Preparation and evaluation of enteric coated tablets of hot-melt extruded lansoprazole

Abstract

The objective of this work was to use hot-melt extrusion (HME) technology to improve the physiochemical properties of lansoprazole (LNS) to prepare stable enteric coated LNS tablets. For the extrusion process, we chose Kollidon^® 12 PF (K12) polymeric matrix. Lutrol^® F 68 was selected as the plasticizer and magnesium oxide (MgO) as the alkalizer. With or without the alkalizer, LNS at 10% drug load was extruded with K12 and F68. LNS changed to the amorphous phase and showed better release compared to that of the pure crystalline drug. Inclusion of MgO improved LNS extrudability and release and resulted in over 80% drug release in the buffer stage. Hot-melt extruded LNS was physically and chemically stable after 12 months of storage. Both formulations were studied for compatibility with Eudragit^® L100-55. The optimized formulation was compressed into a tablet followed by coating process utilizing a pan coater using L100-55 as an enteric coating polymer. In a two-step dissolution study, the release profile of the enteric coated LNS tablets in the acidic stage was less than 10% of the LNS, while that in the buffer stage was more than 80%. Drug content analysis revealed the LNS content to be 97%, indicating the chemical stability of the enteric coated tablet after storage for six months. HME, which has not been previously used for LNS, is a valuable technique to reduce processing time in the manufacture of enteric coated formulations of an acid-sensitive active pharmaceutical ingredient as compared to the existing methods.
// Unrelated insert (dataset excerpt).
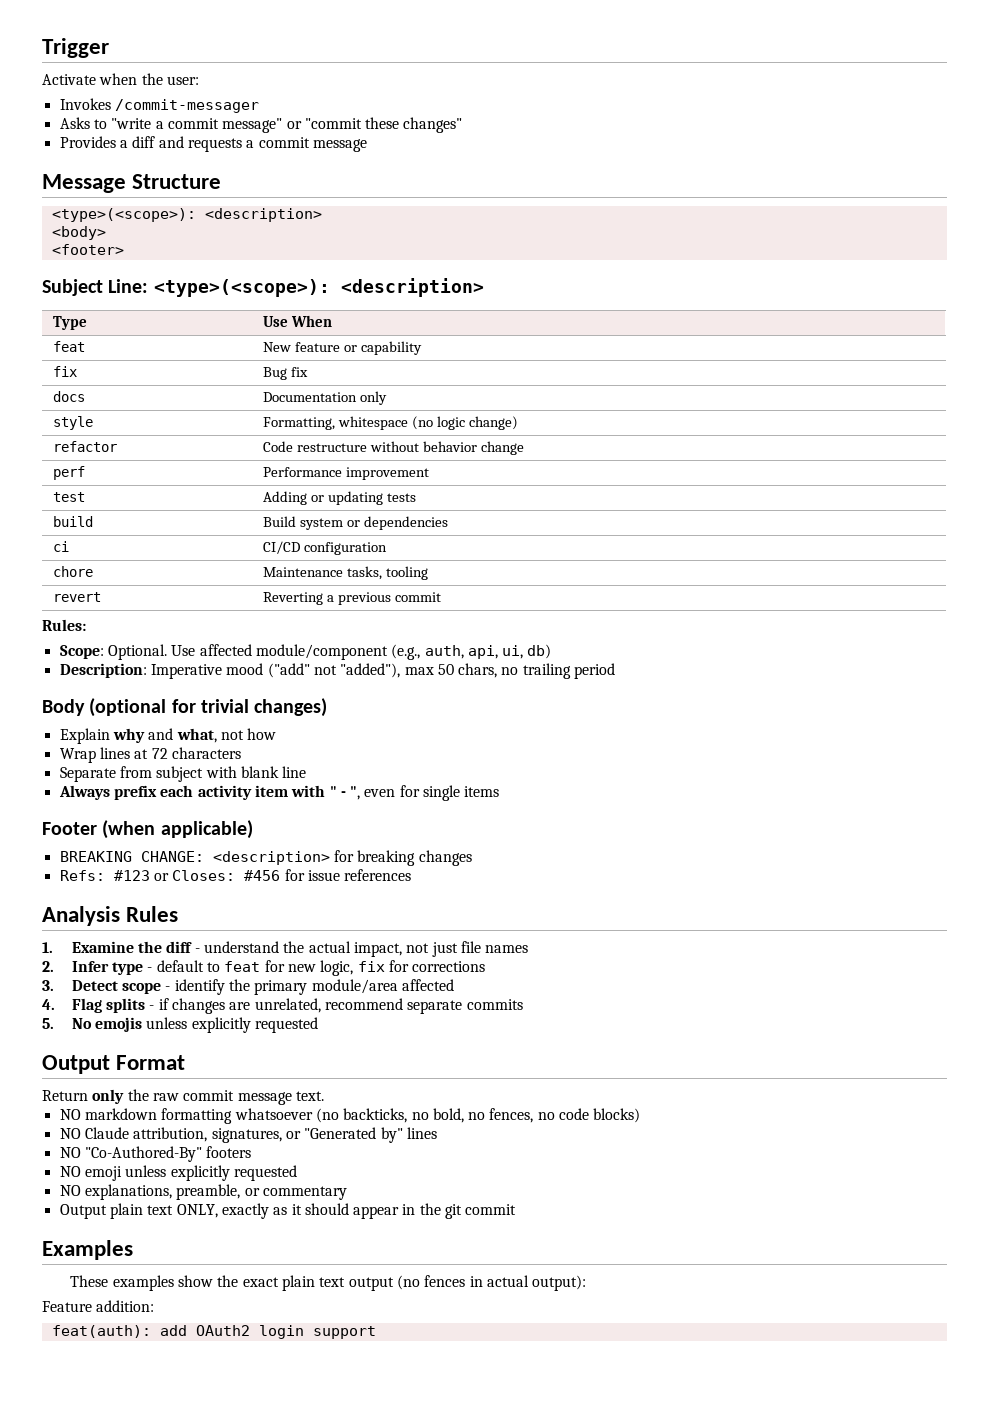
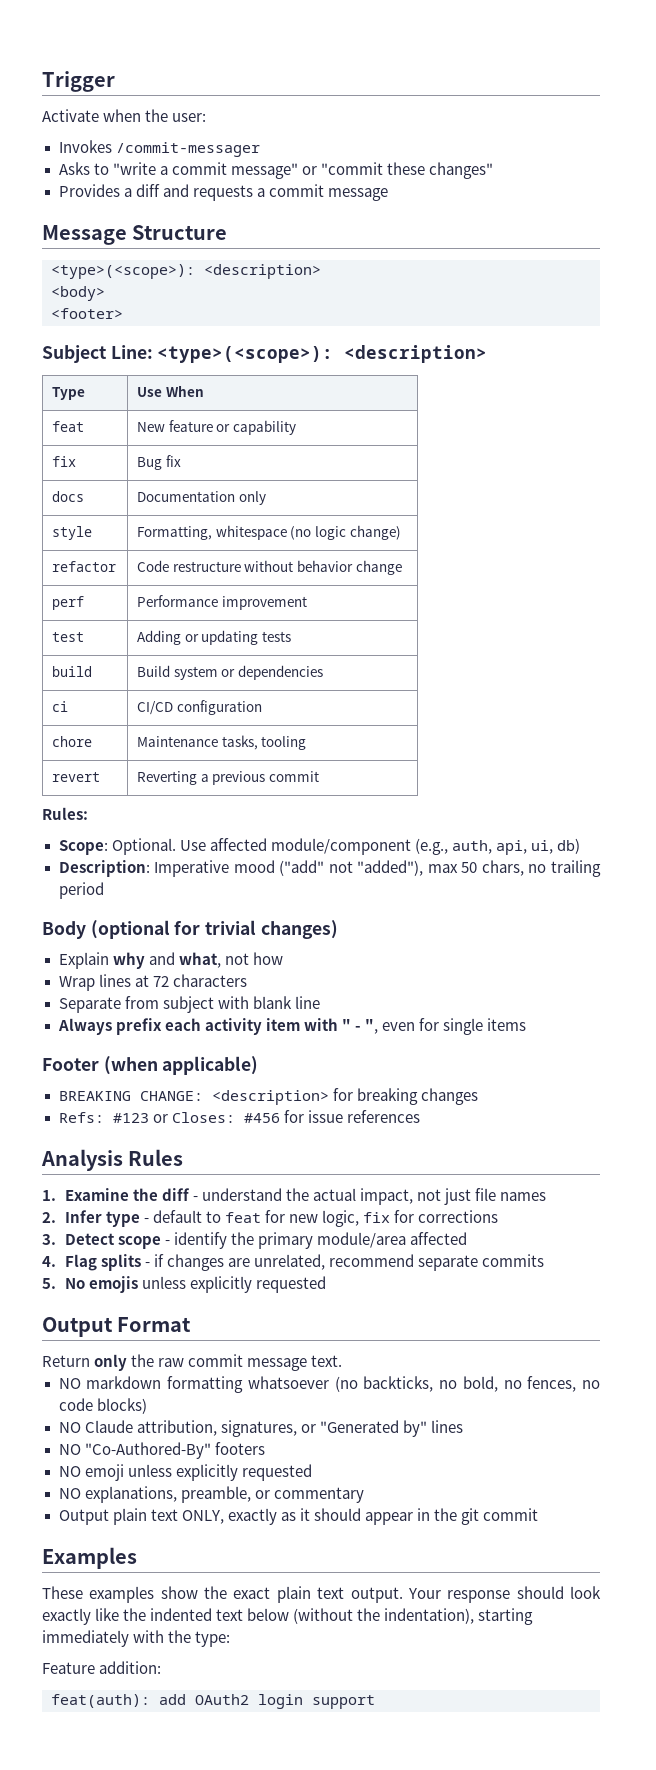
- These examples show the exact plain text output (no fences in actual output):
+ These examples show the exact plain text output. Your response should look exactly like the indented text below (without the indentation), starting immediately with the type:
Keywords: Lansoprazole; enteric coating; hot-melt extrusion; release; stability.

Figure 1

Modified screw design used for preparation of lansoprazole using hot-melt extrusion

Figure 2

DSC graphs of pure lansoprazole, F1 b (10% LNS- 30% F68- K12), and F2 (10% LNS- 4% MgO- 30% F68- K12)

Figure 3

Dissolution profiles of pure lansoprazole, F1 b (10% LNS- 30% F68- K12), F2 (10% LNS- 4% MgO- 30% F68- K12), and the core tablet in phosphate buffer (pH 6.8, 5 mM SLS)

Figure 4

FT-IR analysis of pure lansoprazole, physical mixtures (F1 b and F2), and the extrudates (F1 b and F2)

Figure 5

DSC graphs of F1 b (10% LNS- 30% F68- K12) and F2 (10% LNS- 4% MgO- 30% F68- K12) after 12 months of storage (25°C/60% RH) and pure lansoprazole

Figure 6

Dissolution profile of lansoprazole marketed formulation and lansoprazole enteric coated tablet before and after 6 months of storage (25°C/60% RH). The acid stage (0.1 N HCl) was the first 1 hour and the buffer stage (phosphate buffer, pH 6.8, 5 mM SLS) was the second hour.